I knew Tooker, as anyone active in environmental issues in Canada might.
He was a dynamo, creative, funny, daring, inspirational.
He also suffered from depression.
Hard to believe for those who knew Tooker through his public actions.
He was a powerful force for good, for the planet, and god knows we need more like him.
But Tooker was one of a kind.
When local activists invited Tooker to speak at a sustainable transportation series at the public library, he wanted to come to town early to take part in a protest event. He wasn’t one to merely talk, action was integral to his being.
A few of us quickly scrambled to pull together an event to commemorate victims of car culture in the city.

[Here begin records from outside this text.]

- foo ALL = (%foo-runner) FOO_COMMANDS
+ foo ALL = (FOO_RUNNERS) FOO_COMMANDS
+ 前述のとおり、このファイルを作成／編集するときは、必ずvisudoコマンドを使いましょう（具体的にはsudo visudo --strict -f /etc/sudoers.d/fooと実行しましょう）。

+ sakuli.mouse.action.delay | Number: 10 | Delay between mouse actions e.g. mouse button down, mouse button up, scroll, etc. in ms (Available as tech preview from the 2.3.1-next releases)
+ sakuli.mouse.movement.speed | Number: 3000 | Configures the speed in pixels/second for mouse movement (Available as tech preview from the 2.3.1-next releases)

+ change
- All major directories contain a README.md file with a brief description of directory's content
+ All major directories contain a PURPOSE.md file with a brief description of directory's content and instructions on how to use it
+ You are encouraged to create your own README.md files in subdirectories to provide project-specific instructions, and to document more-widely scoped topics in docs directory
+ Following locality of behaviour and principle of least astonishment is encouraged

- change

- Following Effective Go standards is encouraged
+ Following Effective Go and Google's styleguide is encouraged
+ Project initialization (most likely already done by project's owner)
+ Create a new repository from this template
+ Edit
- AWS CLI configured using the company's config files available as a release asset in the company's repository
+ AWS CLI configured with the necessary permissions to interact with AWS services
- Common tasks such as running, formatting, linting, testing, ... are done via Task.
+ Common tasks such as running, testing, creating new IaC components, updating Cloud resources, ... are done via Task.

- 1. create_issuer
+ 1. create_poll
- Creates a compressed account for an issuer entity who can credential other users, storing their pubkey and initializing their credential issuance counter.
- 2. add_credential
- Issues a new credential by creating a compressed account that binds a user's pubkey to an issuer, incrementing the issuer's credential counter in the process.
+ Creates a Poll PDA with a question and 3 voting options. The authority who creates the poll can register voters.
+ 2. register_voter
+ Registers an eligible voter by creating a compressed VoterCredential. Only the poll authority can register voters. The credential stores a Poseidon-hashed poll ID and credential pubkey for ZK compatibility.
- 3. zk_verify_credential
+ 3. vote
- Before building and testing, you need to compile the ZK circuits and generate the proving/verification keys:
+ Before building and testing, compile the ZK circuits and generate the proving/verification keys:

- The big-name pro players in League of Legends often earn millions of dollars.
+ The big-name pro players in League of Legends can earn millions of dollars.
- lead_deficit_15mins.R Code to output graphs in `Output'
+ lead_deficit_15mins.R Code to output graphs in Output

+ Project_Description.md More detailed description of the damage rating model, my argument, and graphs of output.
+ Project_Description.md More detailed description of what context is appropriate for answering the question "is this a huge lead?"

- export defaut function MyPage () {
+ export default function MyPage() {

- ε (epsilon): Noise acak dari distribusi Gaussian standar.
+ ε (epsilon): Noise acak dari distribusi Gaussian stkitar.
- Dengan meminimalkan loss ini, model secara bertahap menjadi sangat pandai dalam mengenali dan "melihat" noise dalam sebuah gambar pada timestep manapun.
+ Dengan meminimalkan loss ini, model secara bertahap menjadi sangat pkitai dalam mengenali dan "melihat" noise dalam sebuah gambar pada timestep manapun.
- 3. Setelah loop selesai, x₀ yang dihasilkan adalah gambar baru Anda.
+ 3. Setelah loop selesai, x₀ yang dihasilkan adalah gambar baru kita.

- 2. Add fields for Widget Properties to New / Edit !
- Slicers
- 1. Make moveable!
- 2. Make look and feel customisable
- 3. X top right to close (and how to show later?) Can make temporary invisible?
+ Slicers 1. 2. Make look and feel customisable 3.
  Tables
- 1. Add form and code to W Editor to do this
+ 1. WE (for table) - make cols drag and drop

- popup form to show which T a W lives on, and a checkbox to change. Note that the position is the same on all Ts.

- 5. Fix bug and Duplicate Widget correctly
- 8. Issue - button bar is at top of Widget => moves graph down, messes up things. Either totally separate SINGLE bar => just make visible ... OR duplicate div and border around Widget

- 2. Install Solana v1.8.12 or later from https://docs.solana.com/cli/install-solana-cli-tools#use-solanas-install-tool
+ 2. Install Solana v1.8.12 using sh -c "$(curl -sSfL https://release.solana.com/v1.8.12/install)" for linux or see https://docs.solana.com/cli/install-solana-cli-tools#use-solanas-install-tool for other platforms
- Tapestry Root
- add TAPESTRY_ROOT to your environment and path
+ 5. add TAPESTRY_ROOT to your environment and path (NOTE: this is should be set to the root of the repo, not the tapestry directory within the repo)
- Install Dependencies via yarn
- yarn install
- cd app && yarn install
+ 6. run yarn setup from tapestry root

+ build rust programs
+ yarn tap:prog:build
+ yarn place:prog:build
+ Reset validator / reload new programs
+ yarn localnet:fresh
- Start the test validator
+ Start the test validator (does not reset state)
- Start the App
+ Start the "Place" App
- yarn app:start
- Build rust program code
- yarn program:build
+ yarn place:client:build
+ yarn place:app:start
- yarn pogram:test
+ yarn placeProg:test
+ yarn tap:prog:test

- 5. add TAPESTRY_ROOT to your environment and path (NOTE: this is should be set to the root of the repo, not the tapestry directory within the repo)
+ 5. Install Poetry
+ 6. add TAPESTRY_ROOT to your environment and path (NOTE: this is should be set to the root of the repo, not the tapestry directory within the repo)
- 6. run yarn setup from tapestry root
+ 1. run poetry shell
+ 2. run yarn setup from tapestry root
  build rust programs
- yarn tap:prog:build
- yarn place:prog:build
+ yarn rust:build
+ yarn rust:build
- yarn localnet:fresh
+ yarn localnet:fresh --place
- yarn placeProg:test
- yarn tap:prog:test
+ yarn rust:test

On the day (three years ago this month) we held a memorial march from Wellington and King streets to City Hall. Tooker walked down the left-hand lane of King Street with about 40 of us; at City Hall plaza he made a speech.
We presented a list of cyclist and pedestrian “demands” to a city councillor, then staged a mock die-in.
Tooker had brought his ever-present bicycle with him on the GO bus from Toronto, having to argue his way past newly enforced regulations outlawing bikes from being carried in the storage compartment of the bus.
He brought a banner, blood red with bold white lettering: “Stop the Carnage”- he brought his own bull-horn. He could almost be a one man revolution.
That night at the library he gave an entertaining, passionate, inspiring talk.
Next time I saw him, he and his partner Angela were helping with a demonstration in Toronto against Ontario Power Generation (OPG), one of Canada’s worst polluters – Tooker had his video camera with him at the meeting, helping to record the little actions that make a difference, the actions that don’t always make it to the dailies or the network.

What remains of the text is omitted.